To begin, let’s consider the main stages of hardware and software development:
- Setting objectives and analyzing requirements
- Developing specifications
- Testing the operability of the specifications
- Developing the device and its firmware
- Developing the device driver
- Integrating software and hardware, debugging, and stabilizing
To speed up the time for driver development, we propose using a mock device that can be implemented in a QEMU virtual machine.
QEMU has all the necessary infrastructure to quickly implement virtual devices. Additionally, QEMU provides an extensive list of APIs for device development and control. For a guest operating system, the interface of such a virtual device will be the same as for a real physical device. However, a QEMU virtual device is a mock device, most likely with limited functionality (depending on the device’s capabilities) and will definitely be much slower than a real physical device.
Let’s consider the pros and cons of this approach, beginning with the pros:
- The driver and device are implemented independently and simultaneously, provided that there already is a device communication protocol.
- You get proof of driver-device communication before implementing the device prototype. When implementing a QEMU virtual device and driver, you can test their specifications and find any issues in the device-driver communication protocol.

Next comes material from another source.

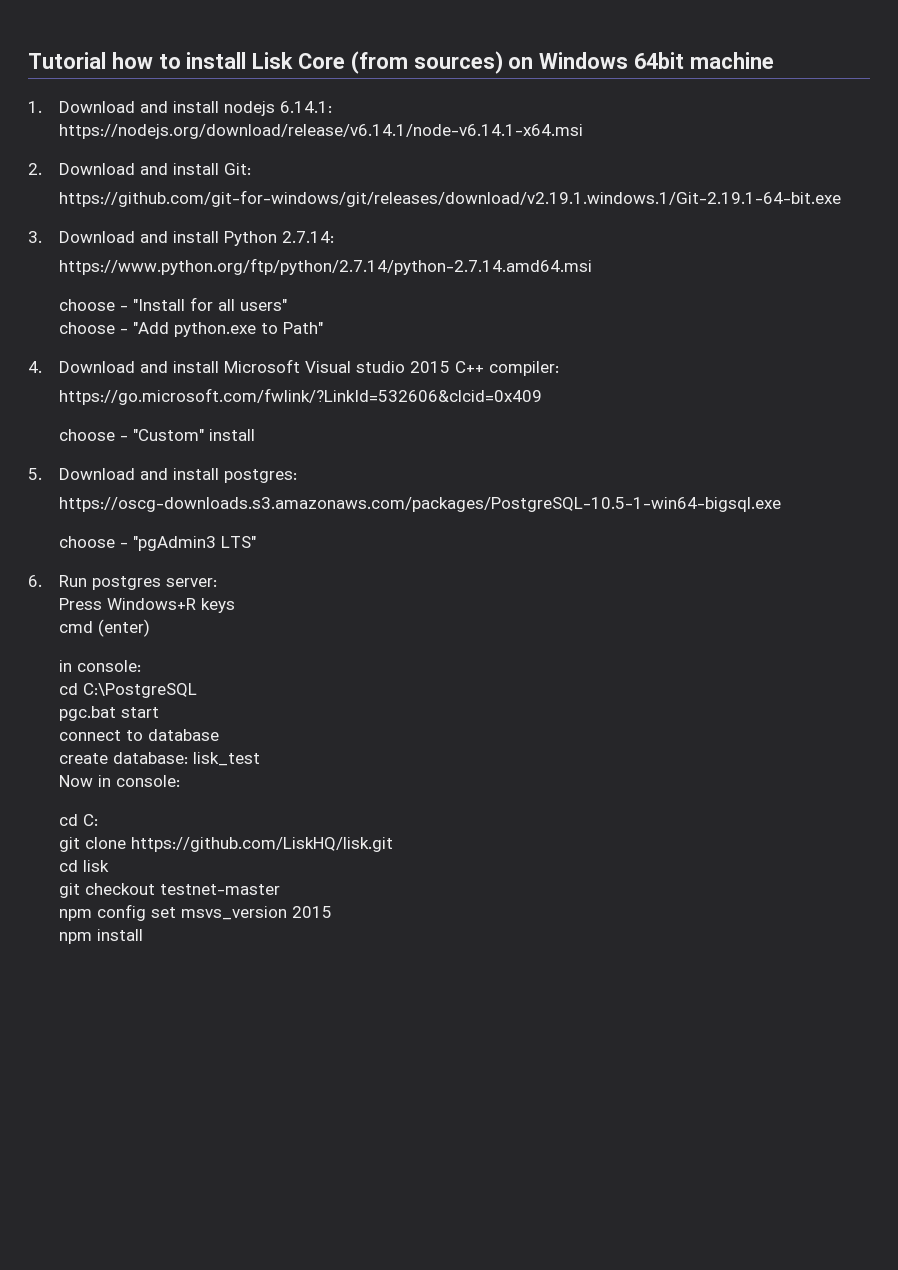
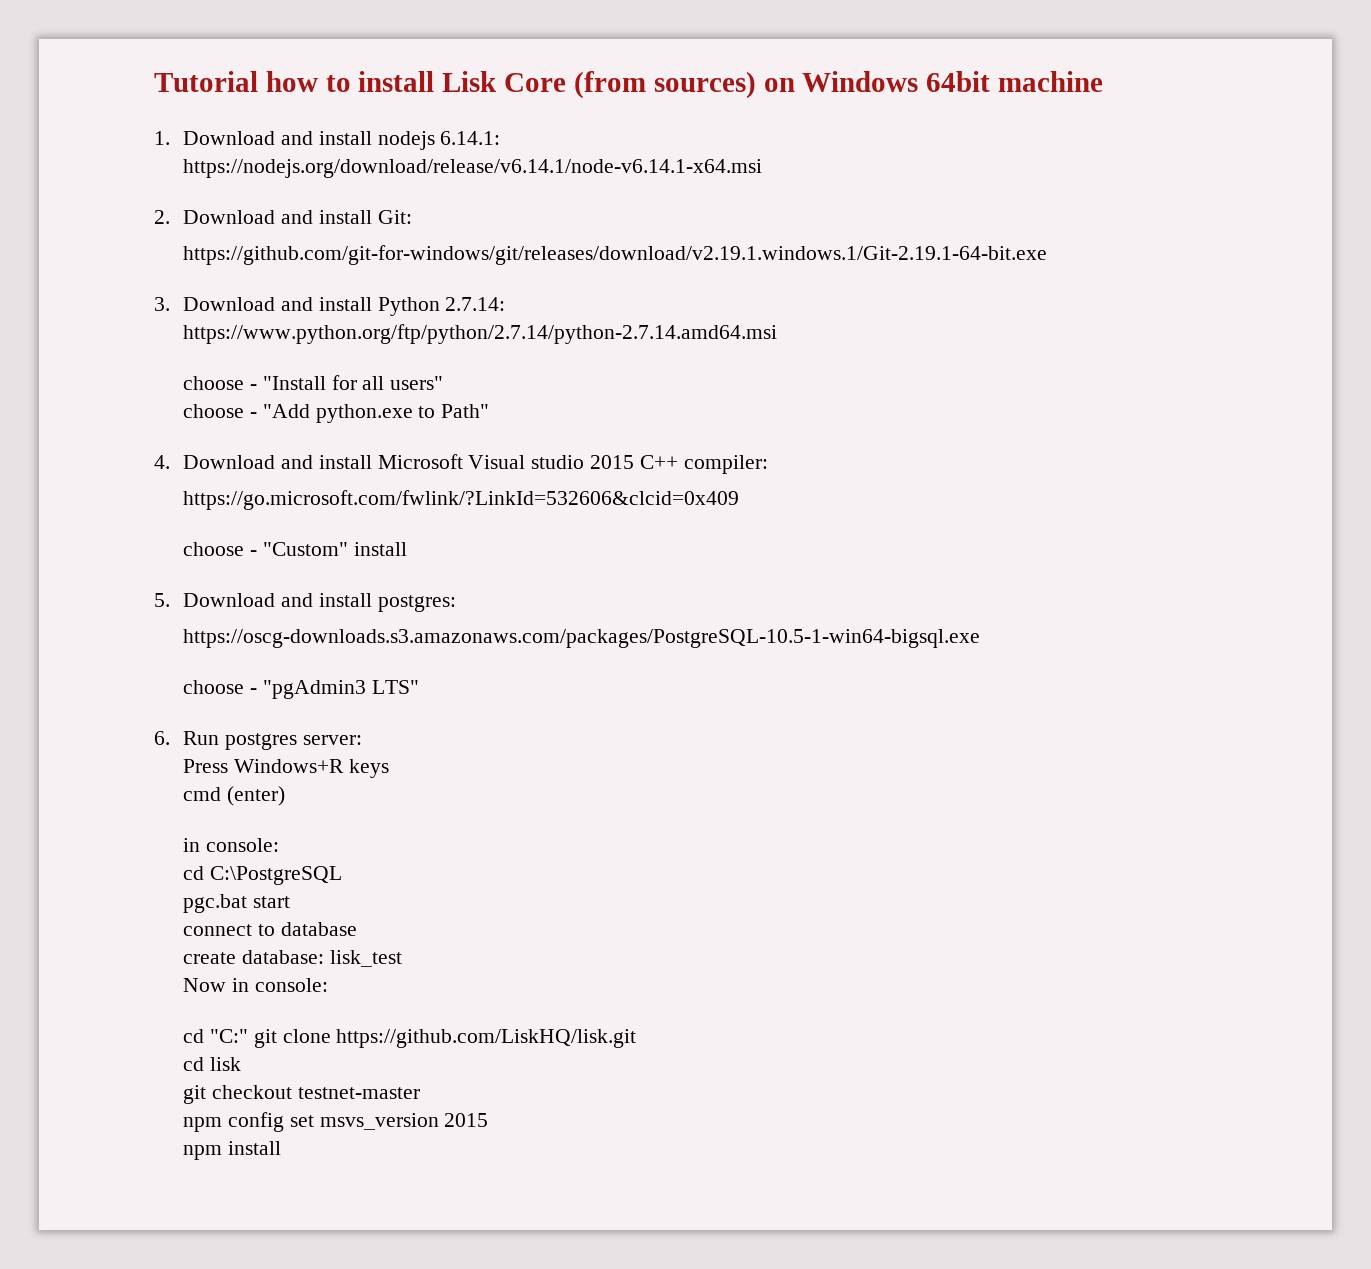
[83,814,99,826] C: // -> [209,1029,248,1043] "C:"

- You can detect logical issues in the device communication specifications at early stages of development.
- QEMU provides driver developers with a better understanding of the logic of a device’s operation.

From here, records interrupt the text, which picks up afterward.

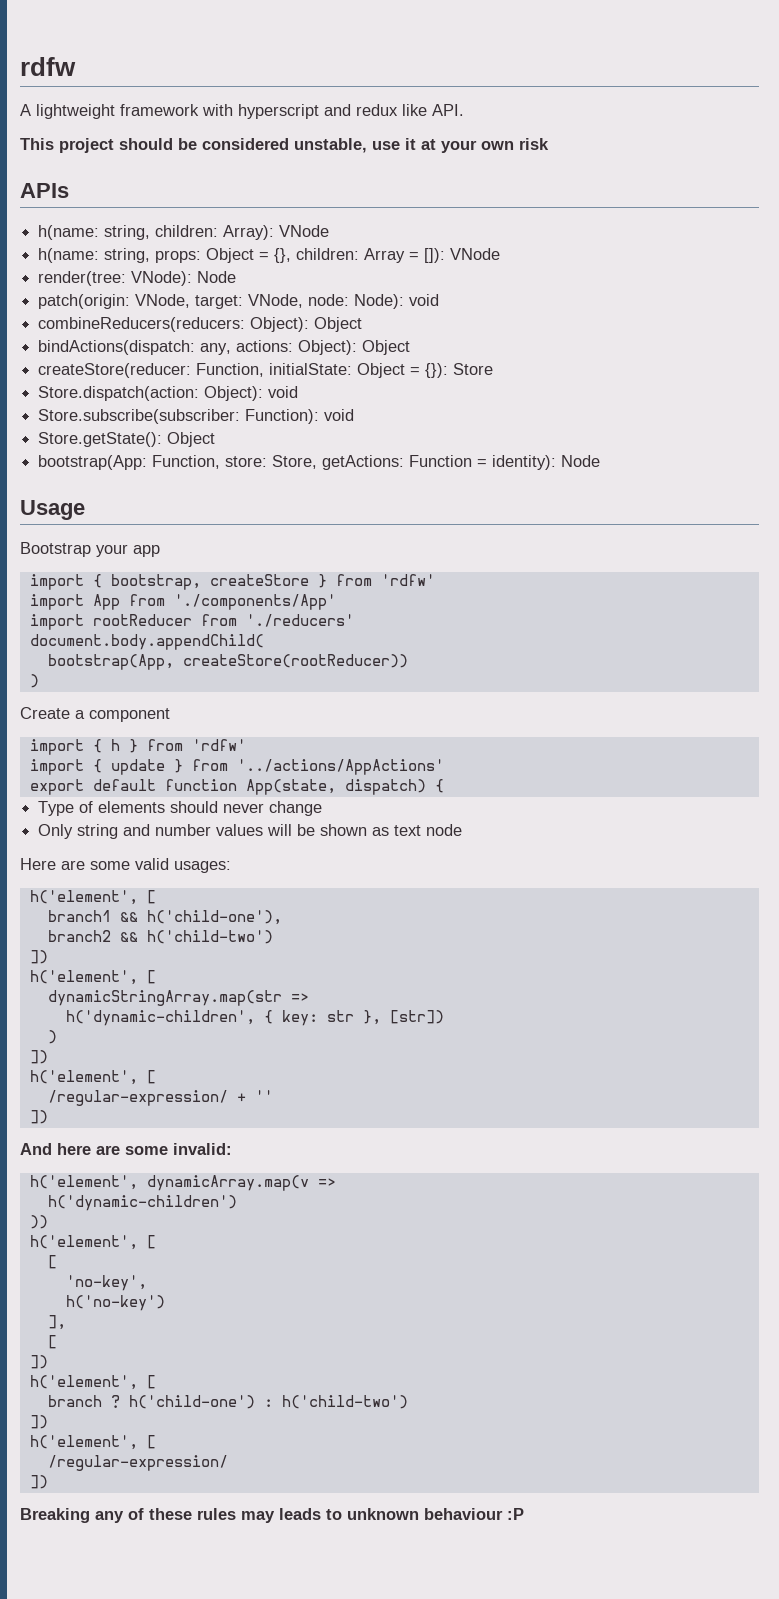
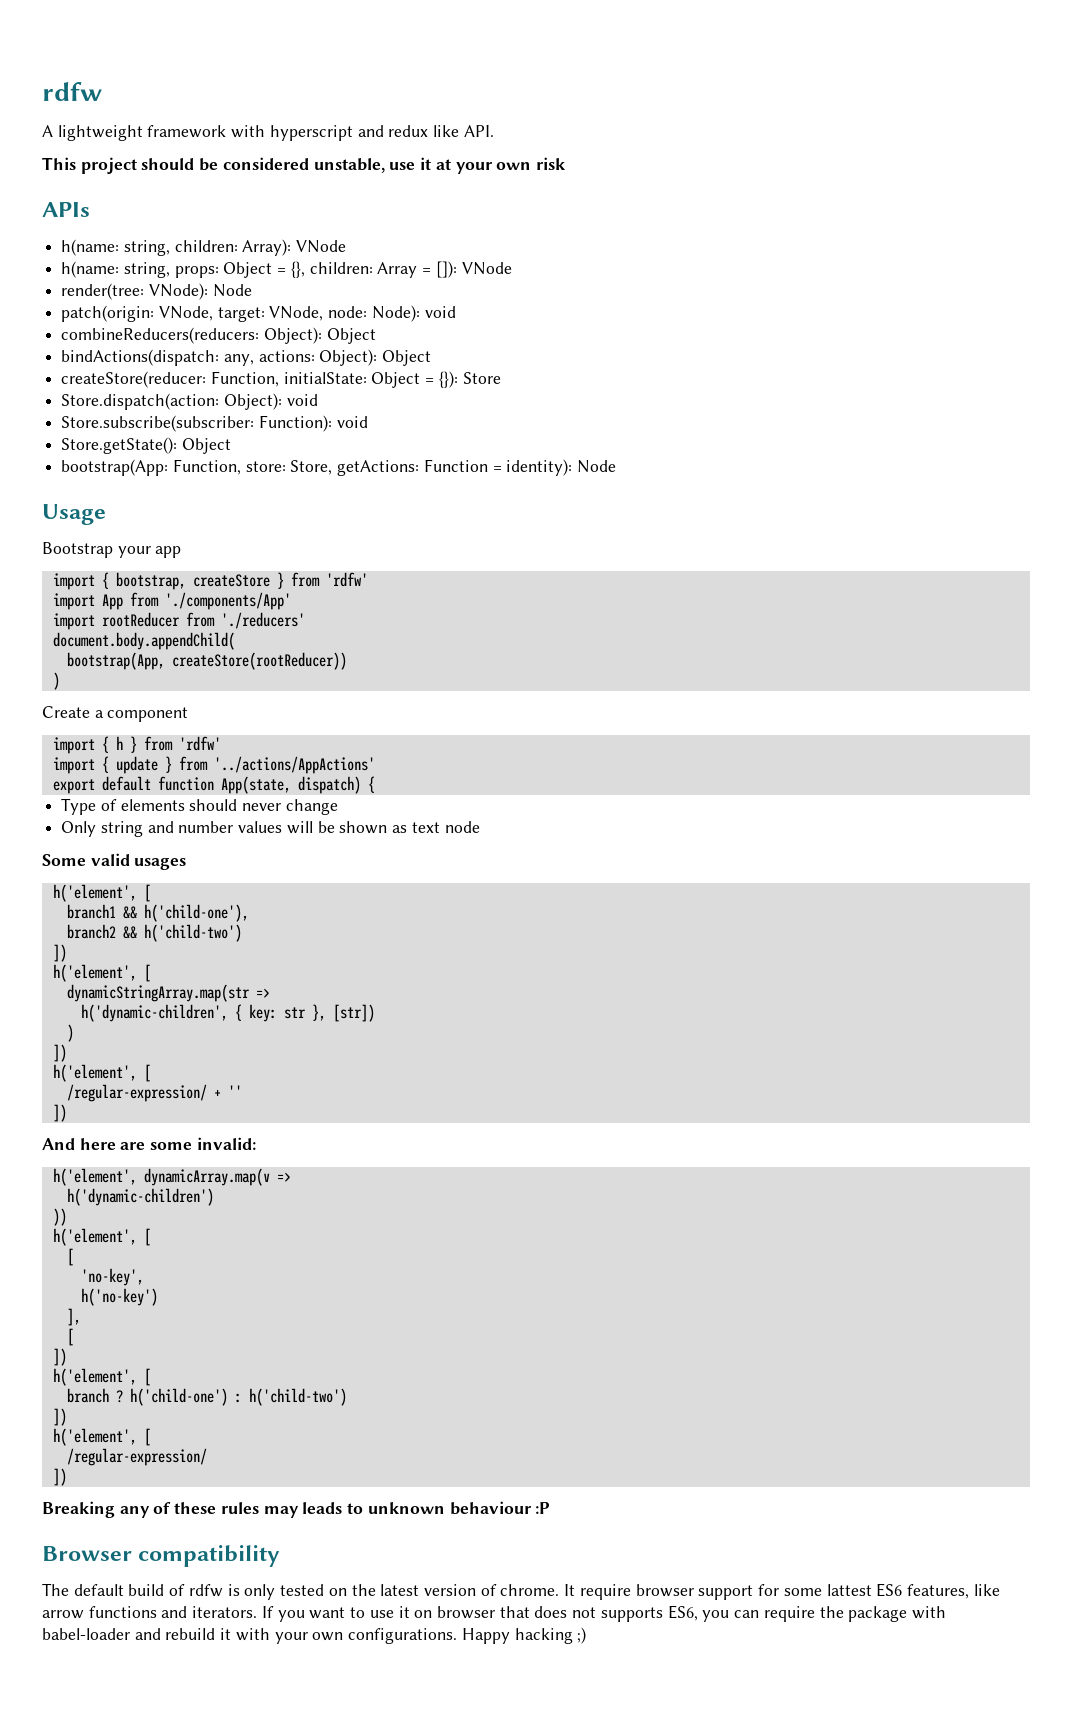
[20,858,231,873] Here are some valid usages: -> [42,853,187,870] Some valid usages
(524, 1514) none -> [42,1545,281,1567] [42,1583,1000,1600] [42,1605,946,1622] [42,1627,587,1644] // Browser compatibility // The default build of rdfw is only tested on the latest version of chrome. It require browser support for some lattest ES6 features, like arrow functions and iterators. If you want to use it on browser that does not supports ES6, you can require the package with babel-loader and rebuild it with your own configurations. Happy hacking ;)

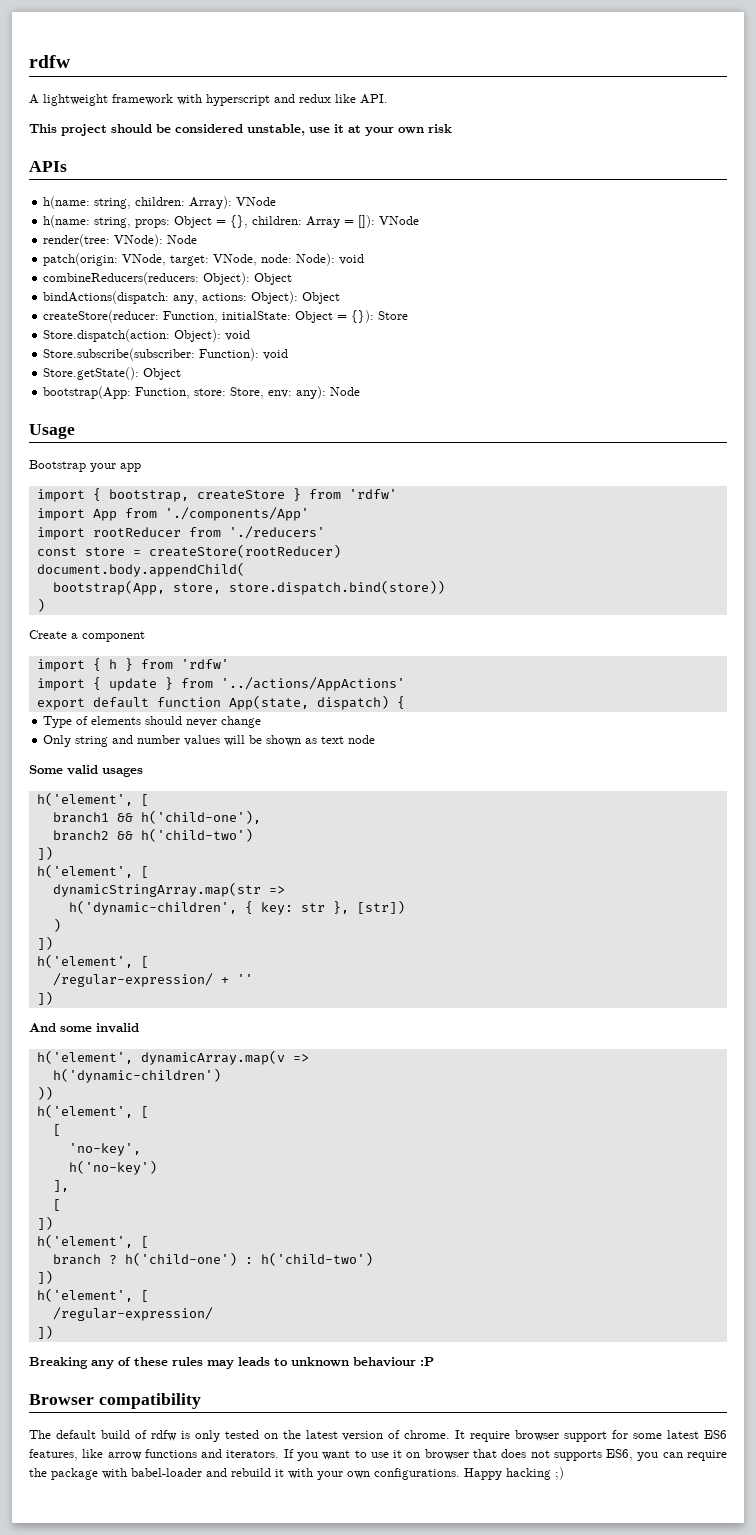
[337,459,573,476] getActions: Function = identity): -> [268,386,327,399] env: any):
(305, 620) none -> [36,544,341,558] // const store = createStore(rootReducer)
[171,652,347,670] createStore(rootReducer)) -> [172,580,445,595] store, store.dispatch.bind(store))
[79,1137,256,1150] here are some invalid: -> [60,1023,139,1033] some invalid
[826,1584,872,1596] lattest -> [667,1430,700,1439] latest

- You can stabilize drivers faster due to simple device debugging in QEMU.
- When integrating a driver with a device, you’ll already have a fairly stable and debugged driver. Thus, integration will be faster.

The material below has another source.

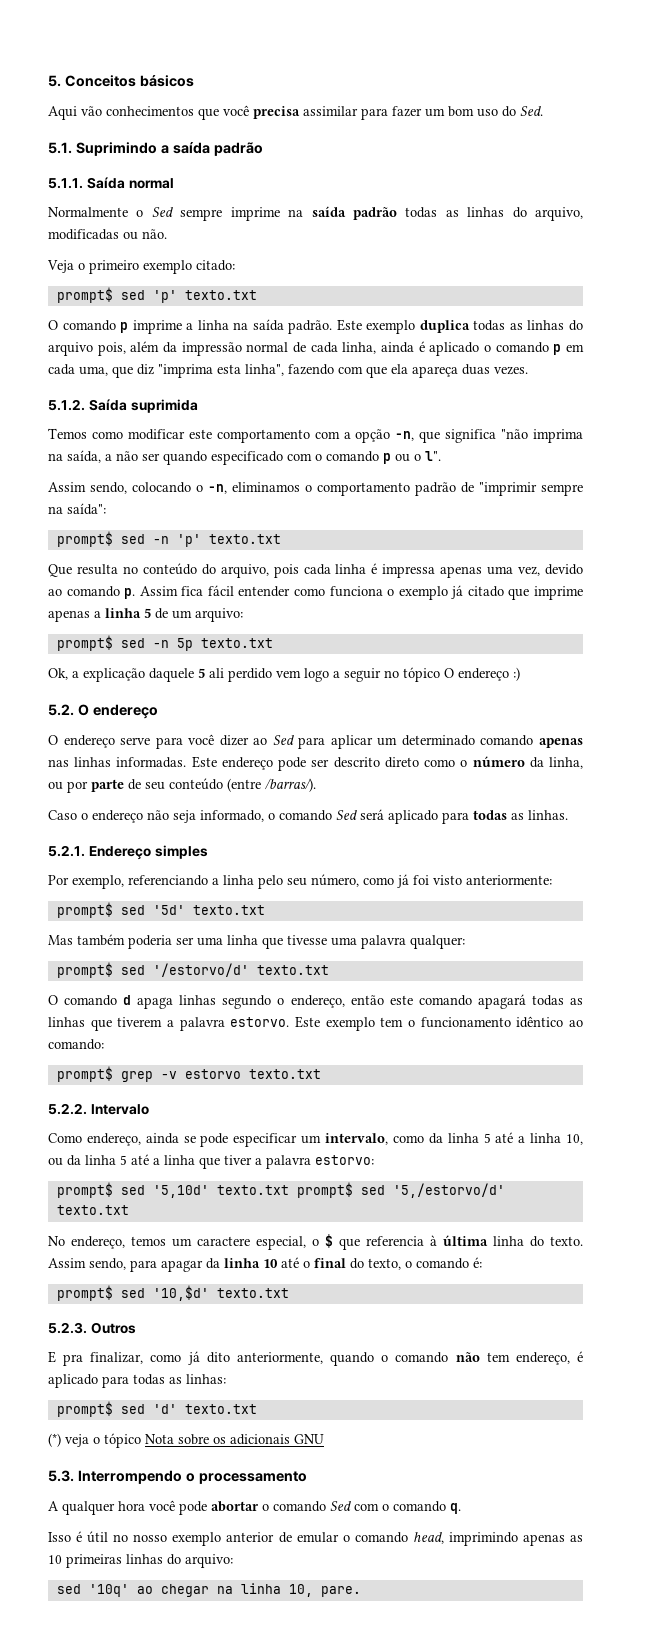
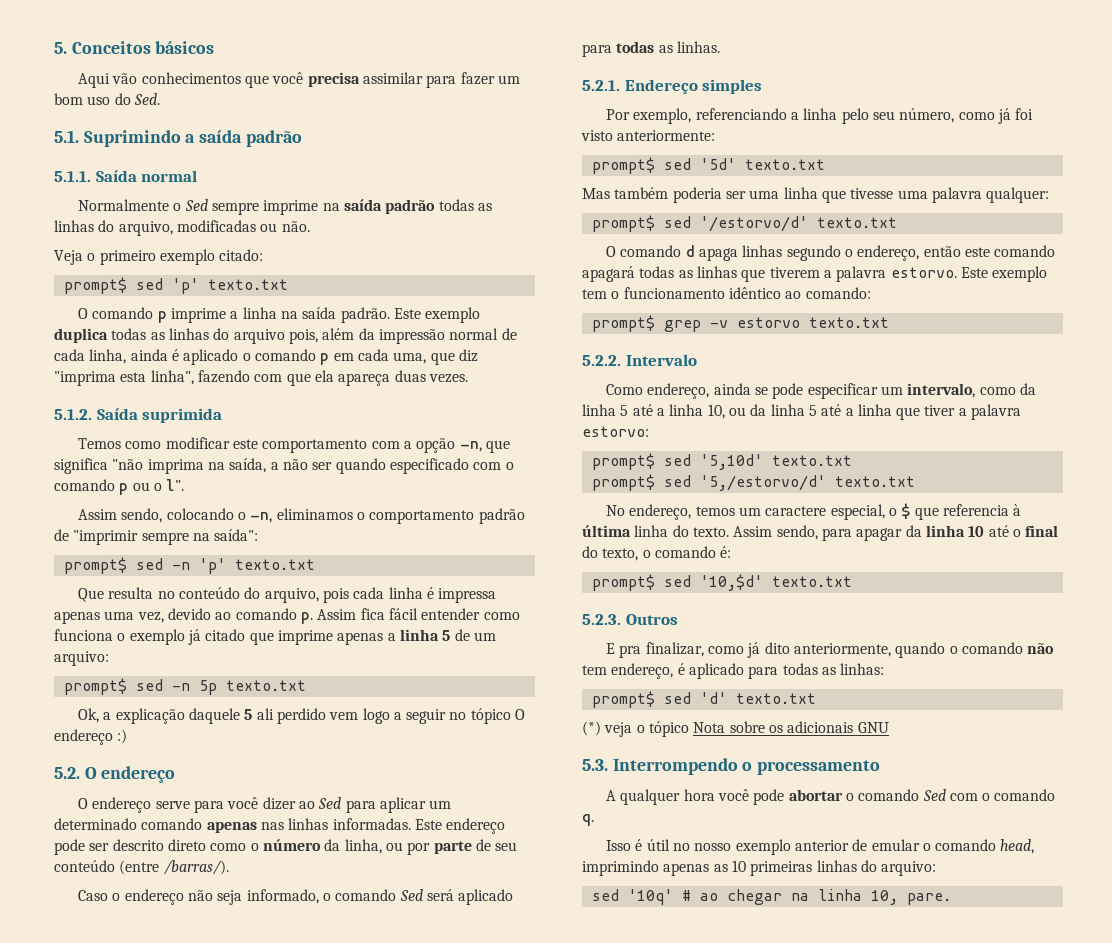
(289, 1190) none -> (852, 460) //
(129, 1590) none -> [681,890,691,901] #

- Using unit tests written for the driver and QEMU device, you can iteratively check the specification requirements for a real physical device as you add functionality.
- A QEMU virtual device can be used to automatically test a driver on different versions of Windows.
- Using a QEMU virtual device, you can practice developing device drivers without a real device.
Now let’s look at the cons of this approach:
- It takes additional time to implement a QEMU virtual device, debug it, and stabilize it.
- Since a QEMU virtual device isn’t a real device but is only a mock device with limited capabilities, not all features can be implemented. However, it’s enough to implement stubs for functionality.
- A QEMU virtual device is much slower than a real physical device, so not everything can be tested on it. Particularly, it’s impossible to test synchronization and boundary conditions that cause device failure.
- Driver logic functionality can’t be fully tested. Some parts remain to be finished during the device implementation stage.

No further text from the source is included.